Berlakovich: Gemeinde  weiß, wie viel sie bekommt

Wir haben in ganz Österreich das gleiche System. Wenn ein Projekt genehmigt wird, gibt es einen klaren Finanzierungsplan. Jede Gemeinde weiß, wie viel Geld sie vom Bund bekommt, erklärt ÖVP-Minister Niki Berlakovich. Die Auszahlung der Raten erfolge nach einem genauen Finanzierungsplan gemäß dem zu erwartenden Baufortschritt. Wenn manche Gemeinden schneller bauen, müssten sie Zwischenfinanzierungen machen. Der Bund ist in keiner Weise säumig, so Berlakovich. Dass Menschen sowie Hab und Gut geschützt werden, sei ihm ein großes Anliegen. Allein im Jahr 2010 seien österreichweit 1.900 Hochwasserschutzprojekte umgesetzt worden. Zwar habe im Zuge der Budgetsanierung auch sein Ministerium sparen müssen, aber es habe keine Einsparungen beim Hochwasserschutz gegeben. Trummer würde es besser anstehen, sich um Sacharbeit zu kümmern als SPÖ-Propaganda zu verbreiten, kontert Berlakovich. ÖVP-Landtagsabgeordneter Werner Gradwohl stößt ins gleiche Horn: Trummer soll lieber vor der eigenen Türe kehren. Als Gesundheits- und Sozialsprecher hat er genügend Aufgaben mit dem Krankenhaus und der KRAGES .
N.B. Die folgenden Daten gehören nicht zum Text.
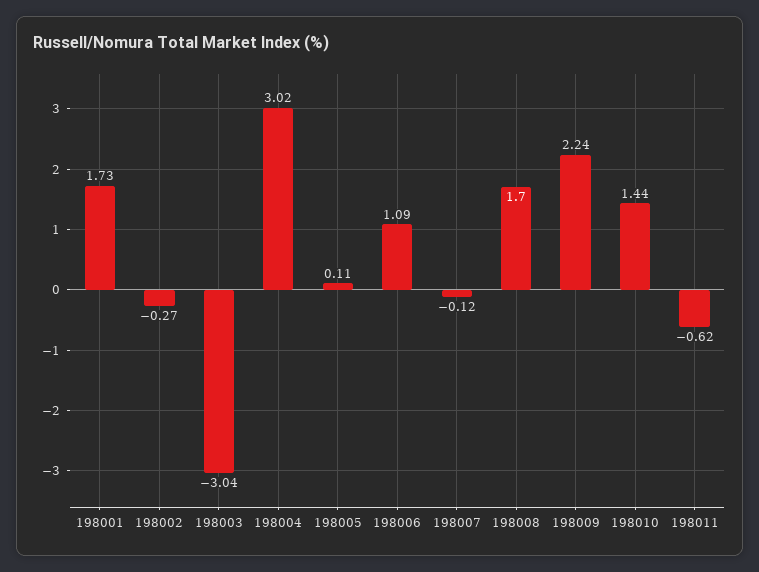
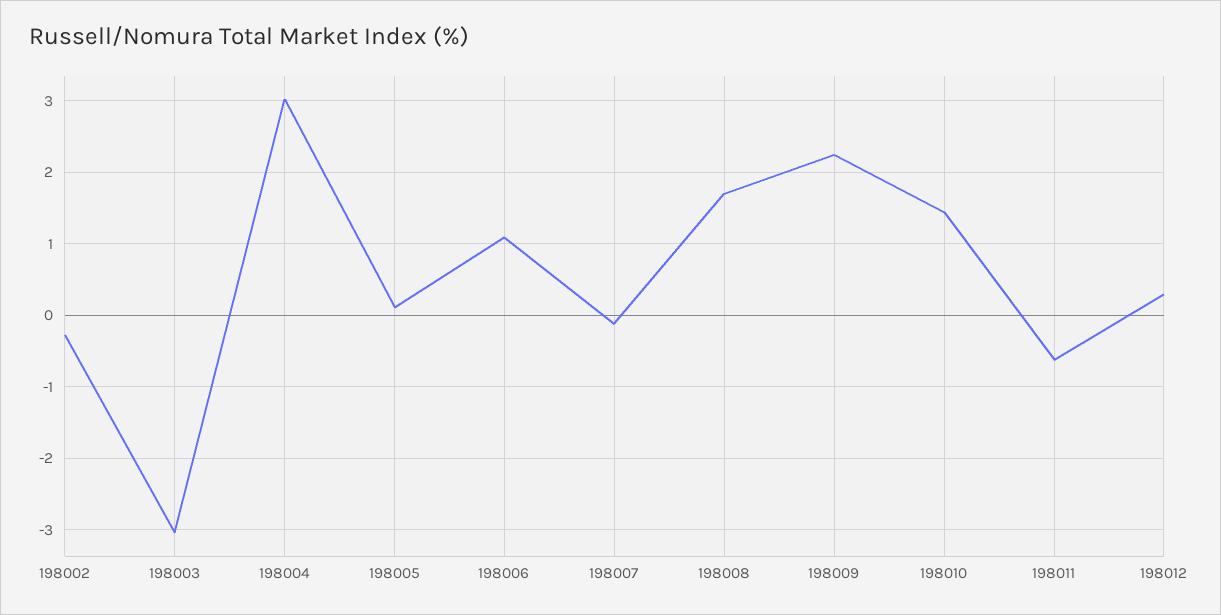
198001: 1.73 -> none
198012: none -> 0.3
Trummer fordert indes vom Bund jährlich fünf Millionen Euro zusätzlich, damit der gesamtheitliche Hochwasserschutz im Burgenland rasch umgesetzt werden kann. Laut Konzept des Landes sind dafür 135 Einzelprojekte mit Gesamtkosten von rund 100 Millionen Euro nötig. Berlakovich dazu: Die Zuteilung der finanziellen Mittel für den Hochwasserschutz an die Bundesländer ist aufgrund der mehrjährigen Planung bereits nach einem gerechten Schlüssel erfolgt.



VON TRUMMER ZITIERTE BEISPIELE

HOCHWASSERSCHUTZ KOBERSDORF
 Fertigstellung im September 2010
 Gesamtkosten: 1,940.000 Euro
 Ausstehende Bundesmittel: rund 1 Million Euro. Die Gemeinde muss dies vorfinanzieren.

HOCHWASSERRÜCKHALTEANLAGE TRIFTGRABEN STOOB
 Funktionstüchtig seit dem Jahr 2009
 Gesamtkosten: 1,581.000 Euro
  Ausstehende Bundesmittel: 515.000 Euro (jährlich sind 100.000 Euro in Aussicht gestellt). 18.000 Euro Zinskosten sind der Gemeinde bereits entstanden, bis zur Abfinanzierung werden es rund 64.000 Euro sein.

HOCHWASSERSCHUTZ WEPPERSDORF
 Förderungen für die Hochwasserschäden von 2008 in Höhe von 87.000 Euro sowie für die bisher abgerechneten Kosten für die geplanten Hochwasserschutzanlagen von 48.000 Euro wurden noch nicht bezahlt.